Dépasser le prisme biomédical

Les réponses aux épidémies sont souvent caractérisées par la « tyrannie de l’urgence » et se focalisent sur des besoins biomédicaux immédiats avec un fort prisme androcentrique. 

S’il y a aujourd’hui un large consensus sur le besoin d’investir davantage dans le renforcement des systèmes de santé, la nécessité de lutter contre les inégalités entre les sexes et les autres inégalités paraît moins prise en compte. De fait, ces investissements restent encore « aveugles au genre ». Pourtant, une crise sanitaire et les réponses apportées ont de nombreuses conséquences secondaires lourdes qui pèsent inégalement sur les personnes, selon leur sexe mais aussi selon d’autres caractéristiques comme leurs ressources économiques, leur origine ou leur âge. C’est ainsi, par exemple, que les mesures de confinement, de couvre-feu ou de mise en quarantaine, accroissent l’exposition des femmes et des filles aux risques de violences domestiques et intrafamiliales.
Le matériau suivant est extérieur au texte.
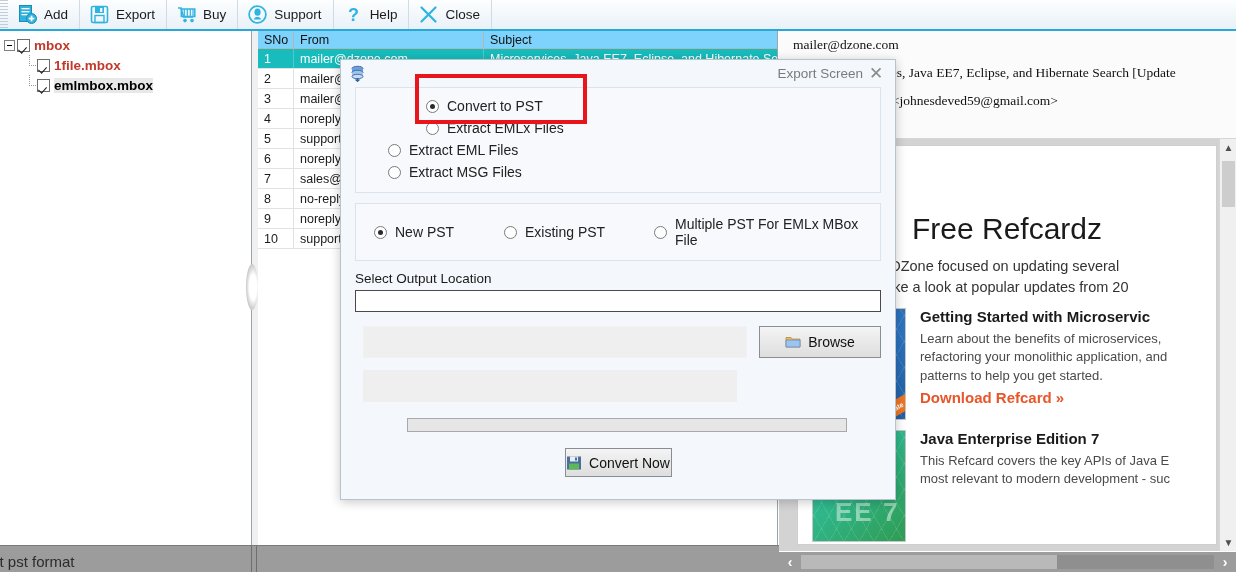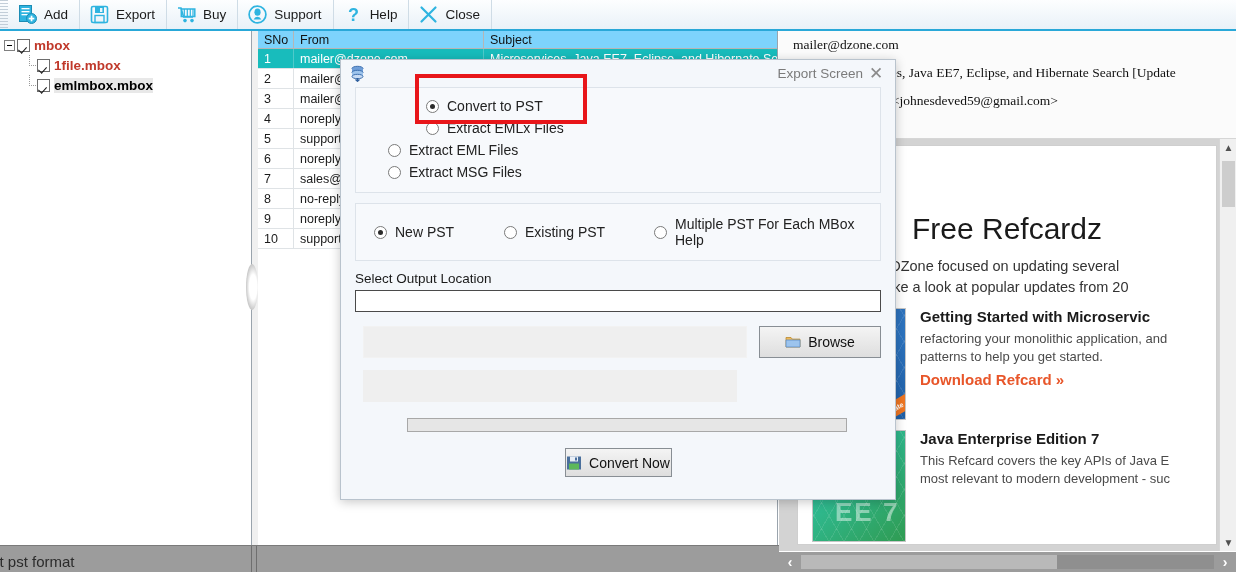--- a/index.html
+++ b/index.html
@@ -500,20 +500,21 @@
         <div class="card">
           <div class="card-img">
             <div class="hex"></div>
             <div class="ttop">ING STARTED WITH</div>
             <div class="tmain">oservices</div>
             <div class="tbot">IN AMPLIFIED TEXT</div>
             <div class="ribbon">update</div>
           </div>
           <div class="card-body">
             <div class="card-h">Getting Started with Microservic</div>
+            <div class="card-p">Learn about the benefits of microservices,</div>
             <div class="card-p">refactoring your monolithic application, and</div>
             <div class="card-p">patterns to help you get started.</div>
             <div class="card-link">Download Refcard »</div>
           </div>
         </div>
 
         <div class="card">
           <div class="card-img java">
             <div class="hex"></div>
             <div class="jlabel">Java</div>
@@ -602,21 +603,21 @@
           <div class="rad r-a">
             <span class="rdot on"></span>
             <span>New PST</span>
           </div>
           <div class="rad r-b">
             <span class="rdot"></span>
             <span>Existing PST</span>
           </div>
           <div class="rad r-c">
             <span class="rdot"></span>
-            <span>Multiple PST For Each MBox Help</span>
+            <span>Multiple PST For EMLx MBox File</span>
           </div>
         </div>
       </div>
 
       <div class="lbl-out">Select Output Location</div>
       <input class="txt-out" style="width: 100%; font-size: 13px; padding: 0px 4px;" value="" placeholder="">
 
       <div class="row-browse">
         <div class="pbar1"></div>
         <div class="btn btn-browse">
La fermeture des écoles fait peser un risque de déscolarisation à long terme plus important sur les jeunes filles.

Porter une attention particulière aux DSSR

Durant les périodes d’urgence sanitaire, l’accès aux services de santé sexuelle et reproductive peut devenir beaucoup plus difficile. La faiblesse des systèmes de santé, combinée à la tentation de réorienter des budgets vers les réponses immédiates à la crise, crée un contexte très défavorable. Entre 2014 et 2016, dans toute la région affectée par le virus Ebola, les taux de mortalité maternelle ont ainsi augmenté jusqu’à plus de 75%. 

Il y a également un fort risque de retour à des vieux schémas, fondés sur des approches coercitives et conservatrices, qui renforcent les discriminations. On constate par exemple à travers le monde la multiplication de messages prônant l’abstinence sexuelle ou une stigmatisation redoublée à l’égard de populations considérées comme particulièrement vectrices du virus – les jeunes, les personnes migrantes, les personnes en situation de prostitution, etc. À la faveur de la crise, des droits fondamentaux et obtenus de haute lutte, comme les droits sexuels et reproductifs, sont à nouveaux attaqués.

Une seule option : mettre le genre au centre de la construction des réponses

Le groupe AFD souligne que le lancement de cette initiative « démontre sa réactivité et son efficacité ». Il était en effet nécessaire de concevoir rapidement une réponse, mais dans la phase d’opérationnalisation qui s’amorce, l’AFD, Expertise France et leurs partenaires ne devront pas répéter les erreurs commises par nombre d’acteurs et d’actrices par le passé. Il est impératif que dans l’opérationnalisation de ce dispositif, ces agences appliquent concrètement les principes de la politique extérieure féministe et qu’elles prennent en compte les effets directs et indirects de l’épidémie de Covid-19 sur les rapports sociaux entre les sexes. Il ne serait pas tolérable que les réponses apportées à cette crise renforcent les inégalités, en particulier les inégalités femmes-hommes. C’est en revanche l’opportunité de changer la manière de répondre aux grands enjeux auxquels notre humanité est confrontée, et c’est en tout cas ce qu’Equipop et ses partenaires attendent de l’AFD.